Curiously, both DeepL and Google Translate opted to leave the English expression “rendering” as it is. Though correct from a grammatical standpoint, translating the English expression offers a more exhaustive meaning to the service we offer our customers as observable from the segment appearing on our page. Despite use of English words in Italian being an increasingly common practice, translating the expression adds clarity and professionalism to the text in this case.
Source: “Our history, as Neno Language Services (NLS), dates back to 2007…”
DeepL: “La nostra storia, come Neno Language Services (NLS) risale al 2007..”
Google: “La nostra storia, come Neno Language Services (NLS) risale al 2007..”
NENO LS: “Neno Language Services (NLS) nasce nel 2007..”
In this case, translating “as” with “come” is too literal. The rest of translations confirm that despite being correct, DeepL and Google’s translations are literal and schematic. On the other hand, our translation flows more easily whereas the use of a conversational style boosts the reader’s willingness to continue reading.

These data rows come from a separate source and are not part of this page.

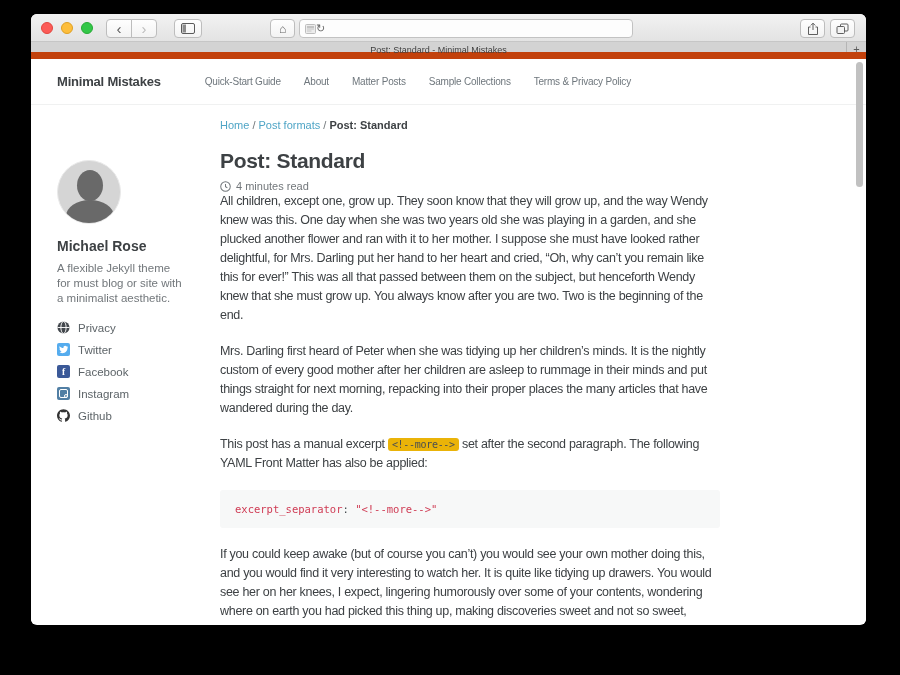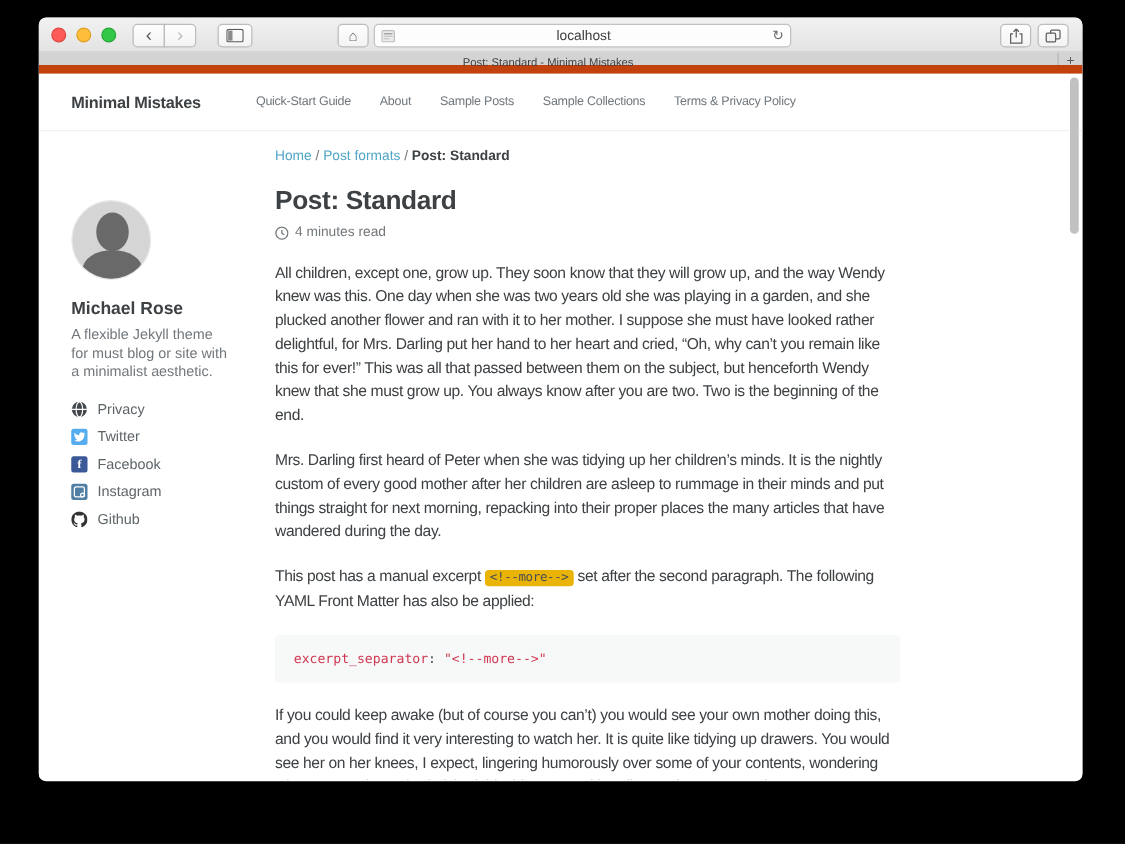"localhost" span.url-text { html: <span>localhost</span> -> none }
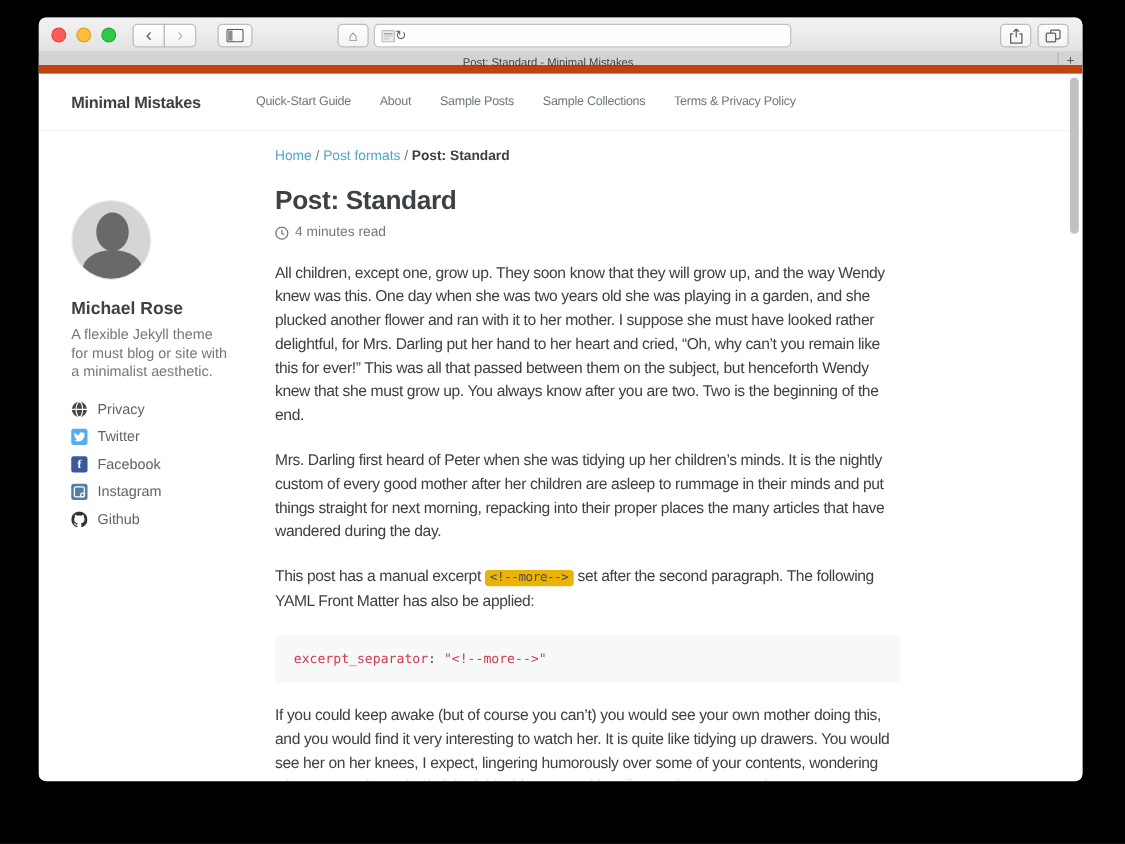"Sample Posts" span { text: Sample -> Matter }
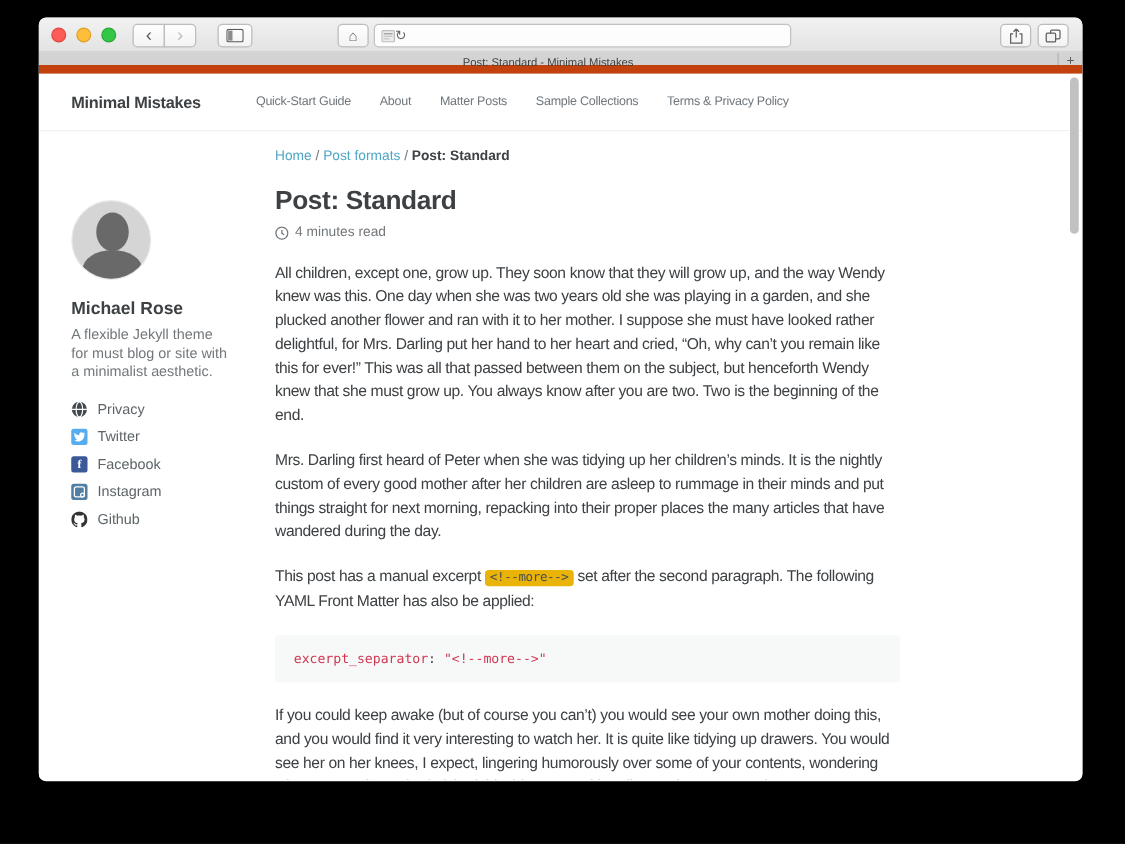"4 minutes read" .post-meta { margin-bottom: 17px -> none }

In conclusion, for the sake of a more exhaustive comparison of style, here is the entire sentence:
Since then, we – as NLS – have come a long way expanding our radius of action increasing the number of specialised in-house and external translation collaborators. The expansion of our language combination and fields of specialisation was obviously a natural consequence. | Da allora, come NLS, abbiamo fatto molta strada per ampliare il nostro raggio d’azione, aumentando il numero di collaboratori specializzati interni ed esterni nel settore della traduzione. L’ampliamento della nostra combinazione linguistica e dei nostri campi di specializzazione è stata ovviamente una conseguenza naturale. | Da allora, come NLS, abbiamo fatto molta strada espandendo il nostro raggio d’azione aumentando il numero di collaboratori di traduzione interni ed esterni specializzati. L’espansione della combinazione linguistica e dei campi di specializzazione è stata ovviamente una conseguenza naturale. | Tuttavia, col passare del tempo, NLS cresce e allarga il proprio raggio d’azione aumentando il numero di collaboratori specializzati in traduzioni e, di conseguenza, le combinazioni linguistiche e i campi di specializzazione. |
The latter example clearly shows that despite often translating correctly, machine translation is all about just transposing words from one language to another. This without considering factors such as repetitions in the same sentence or reformulating the text to make it more pleasant and flowing for the reader.
Basically, the three examples show that translations carried out by professional human translators offer an exhaustive understanding of the source text based on an appropriate execution from a grammatical and style standpoint. However, full understanding of context proved to be the true game changer. Something that can be fully perceived by a human only being as opposed to a machine translation software.
In conclusion, we believe in the importance of being able to rely on machine translation software as useful tools for a quick look-up. Any other use must always be reviewed by human translators. Last but not least, the relationship between the customer and human translator cannot be replaced. As a matter of fact, translators sometimes have to consult the author or the source text or specialists in the industry (engineers, technicians, doctors, biologists etc.) to clarify some points. Something unthinkable for a machine.